WHAT YOU WILL DO:
Would you retype exactly the lines below, starting with the one that has "background: #fdba74 ->" and going on through the one that has "html: <div> <span>", with no pictures and nothing else?

SUPPLIED INFORMATION:
◇ ◇ ◇ ◇ ◇

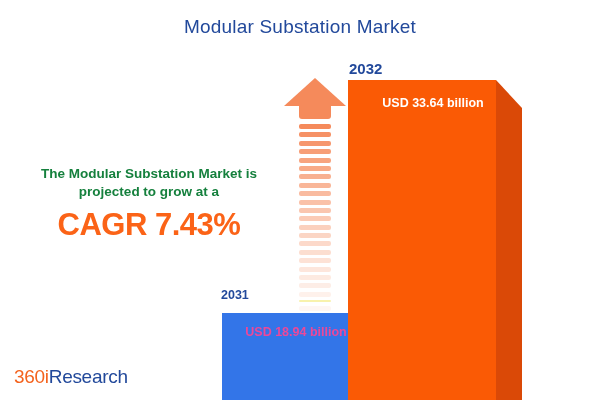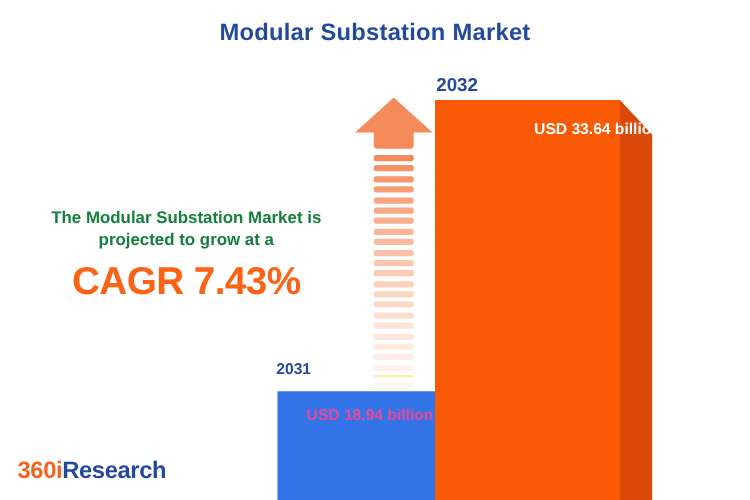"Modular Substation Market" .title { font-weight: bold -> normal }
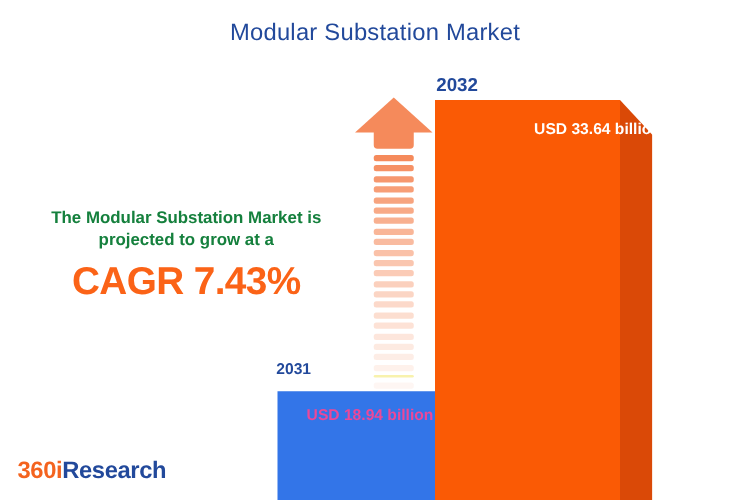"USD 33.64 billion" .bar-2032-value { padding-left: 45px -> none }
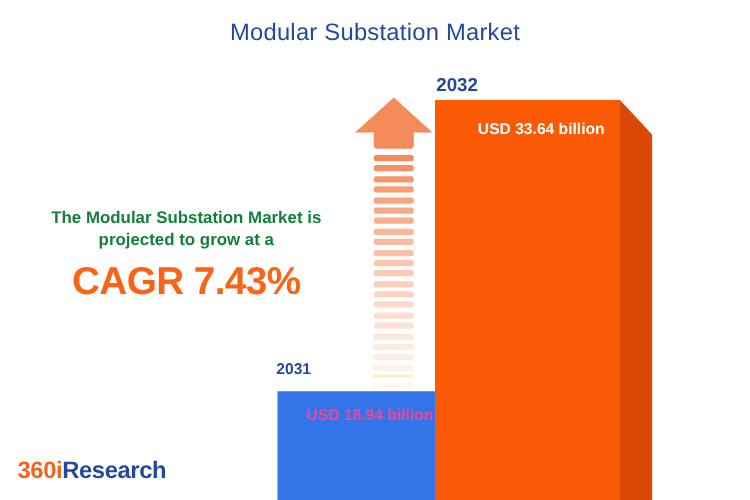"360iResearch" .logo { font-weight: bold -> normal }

◇ ◇ ◇ ◇ ◇

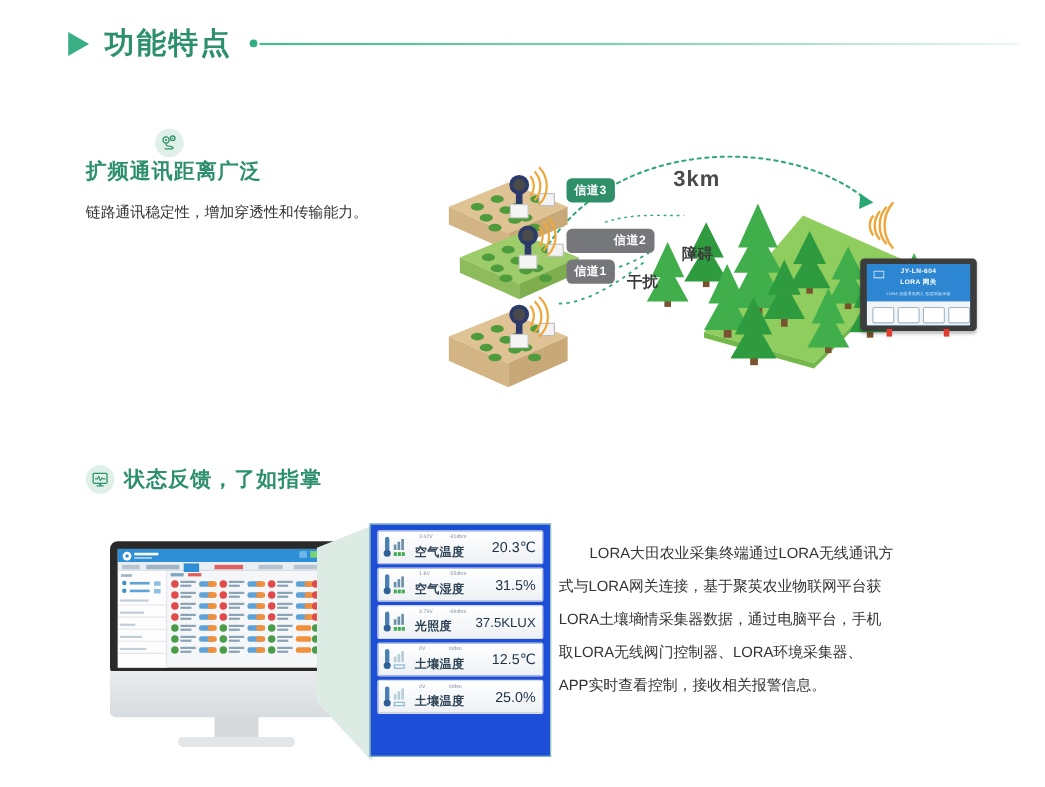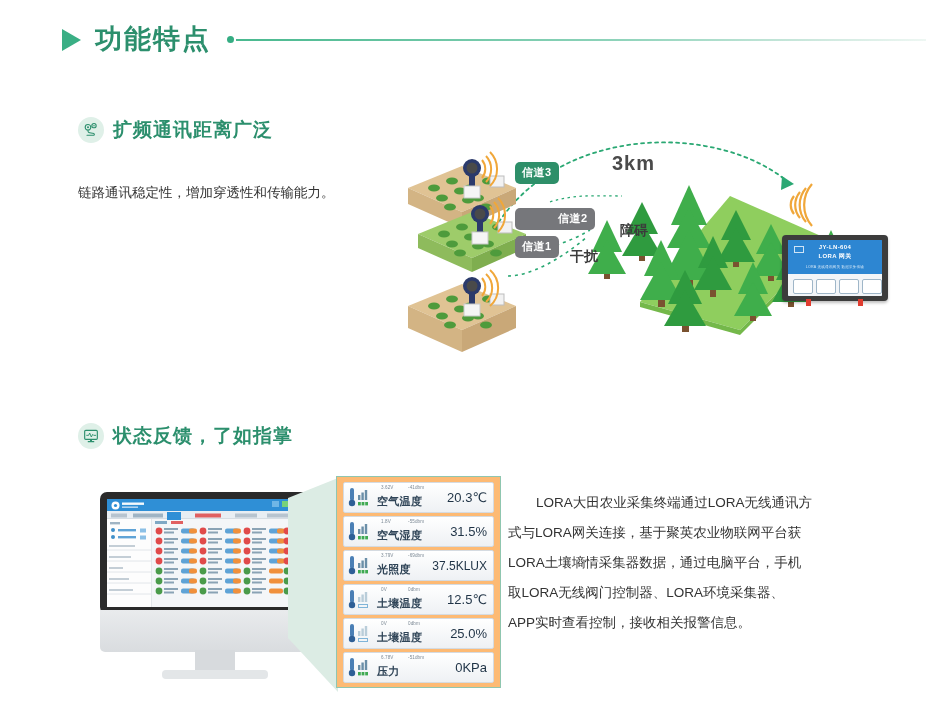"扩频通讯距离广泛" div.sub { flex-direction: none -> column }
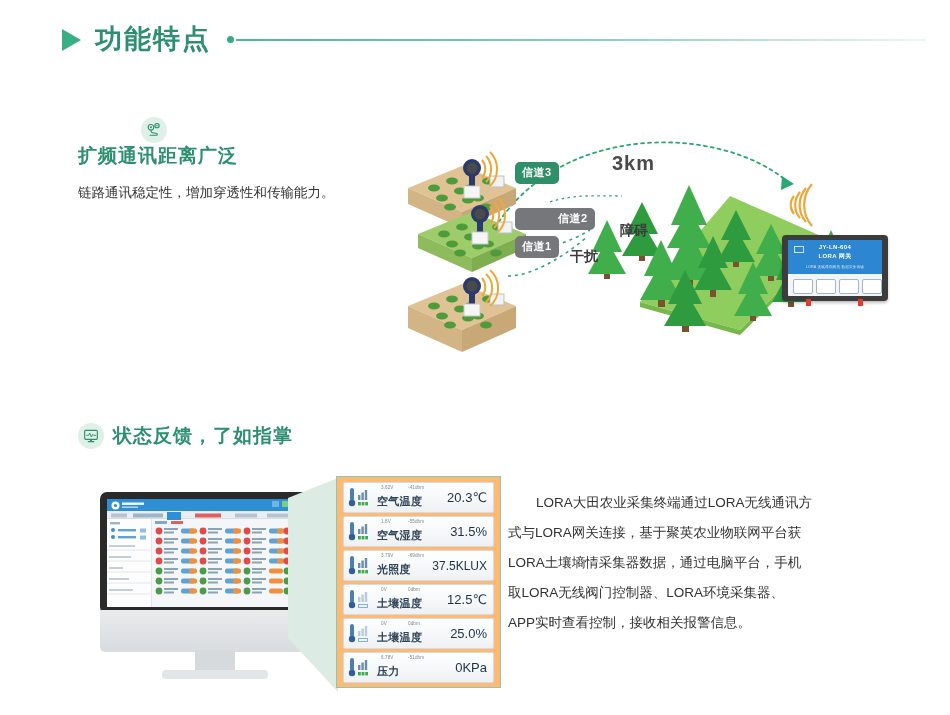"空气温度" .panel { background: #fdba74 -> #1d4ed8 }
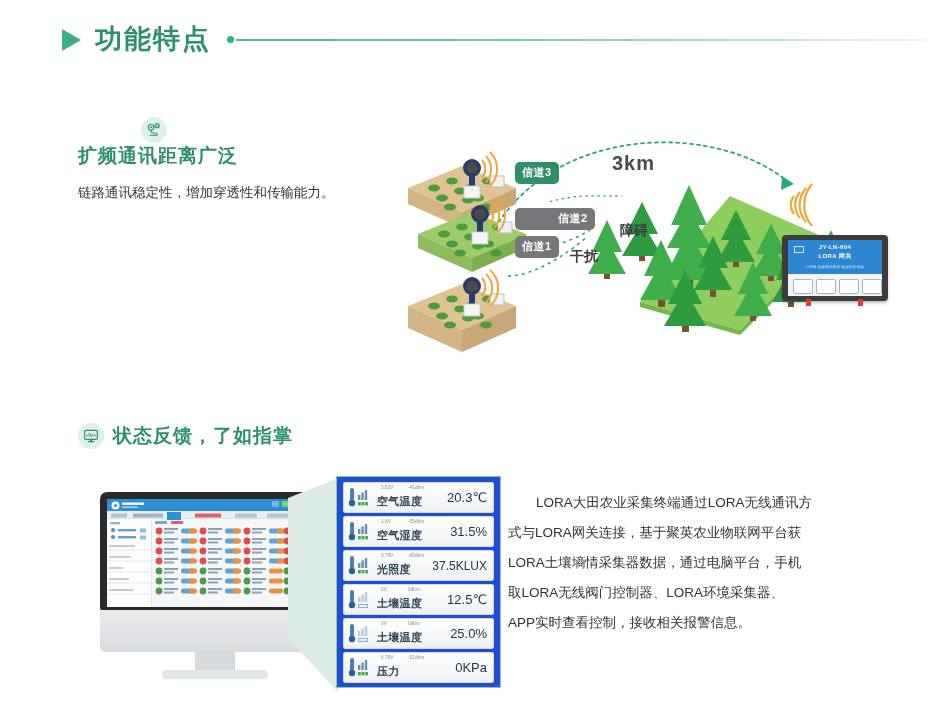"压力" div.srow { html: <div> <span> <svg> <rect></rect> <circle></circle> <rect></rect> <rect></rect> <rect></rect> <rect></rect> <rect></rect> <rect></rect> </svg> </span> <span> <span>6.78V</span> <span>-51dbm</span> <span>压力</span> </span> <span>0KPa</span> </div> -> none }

◇ ◇ ◇ ◇ ◇

YOUR RESPONSE:
"空气温度" .panel { background: #fdba74 -> #1d4ed8 }
"压力" div.srow { html: <div> <span> <svg> <rect></rect> <circle></circle> <rect></rect> <rect></rect> <rect></rect> <rect></rect> <rect></rect> <rect></rect> </svg> </span> <span> <span>6.78V</span> <span>-51dbm</span> <span>压力</span> </span> <span>0KPa</span> </div> -> none }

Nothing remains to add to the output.